*Your instructions*
Of the material below, the lines to be retyped are those from the line containing "-> <div> <span>Templates</span>" through the line containing "text-align: left ->", inclusive; reproduce them exactly.

*Data for analysis*
_ _ _

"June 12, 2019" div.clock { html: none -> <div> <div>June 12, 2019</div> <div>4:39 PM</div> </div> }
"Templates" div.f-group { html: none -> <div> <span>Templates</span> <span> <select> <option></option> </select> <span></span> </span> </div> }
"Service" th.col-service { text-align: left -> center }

_ _ _

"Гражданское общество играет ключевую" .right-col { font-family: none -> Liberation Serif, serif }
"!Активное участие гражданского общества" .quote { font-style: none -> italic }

_ _ _

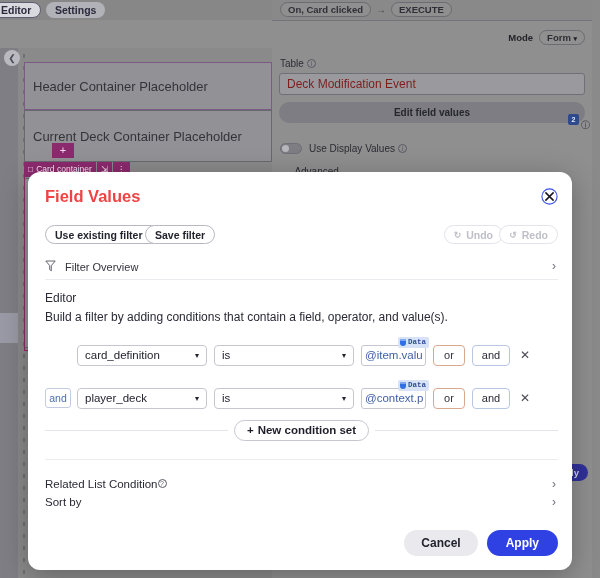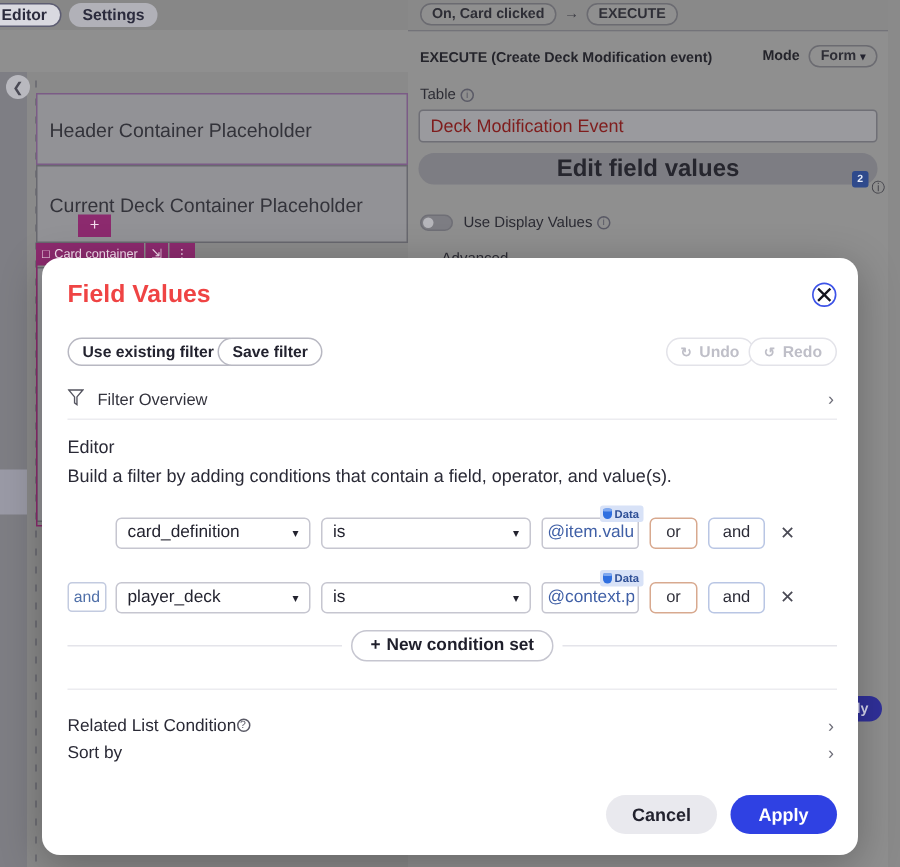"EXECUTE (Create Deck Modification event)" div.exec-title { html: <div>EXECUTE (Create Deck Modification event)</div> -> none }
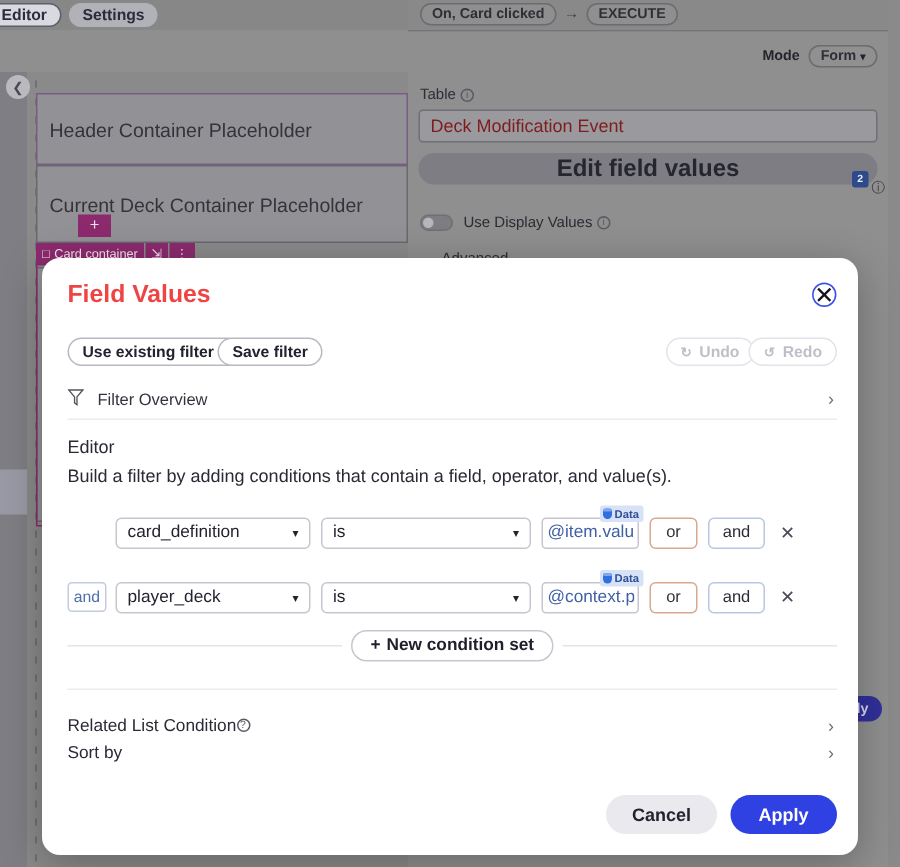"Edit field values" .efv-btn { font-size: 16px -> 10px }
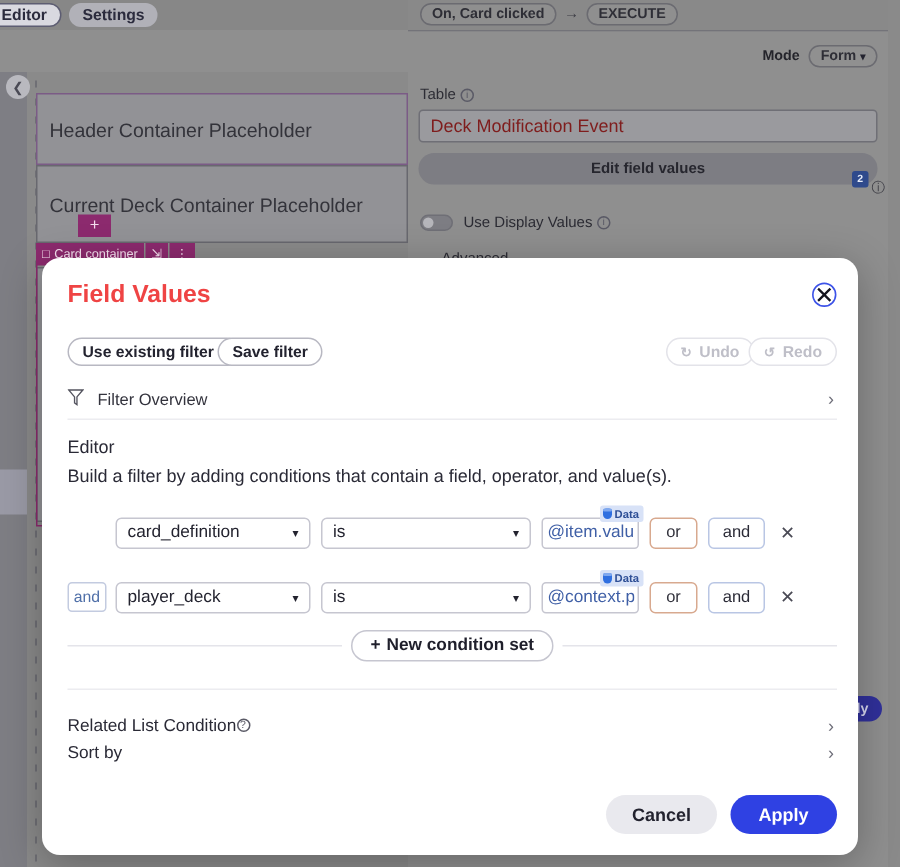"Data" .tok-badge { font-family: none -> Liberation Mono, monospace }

_ _ _

*Expected output*
"Templates" div.f-group { html: none -> <div> <span>Templates</span> <span> <select> <option></option> </select> <span></span> </span> </div> }
"Service" th.col-service { text-align: left -> center }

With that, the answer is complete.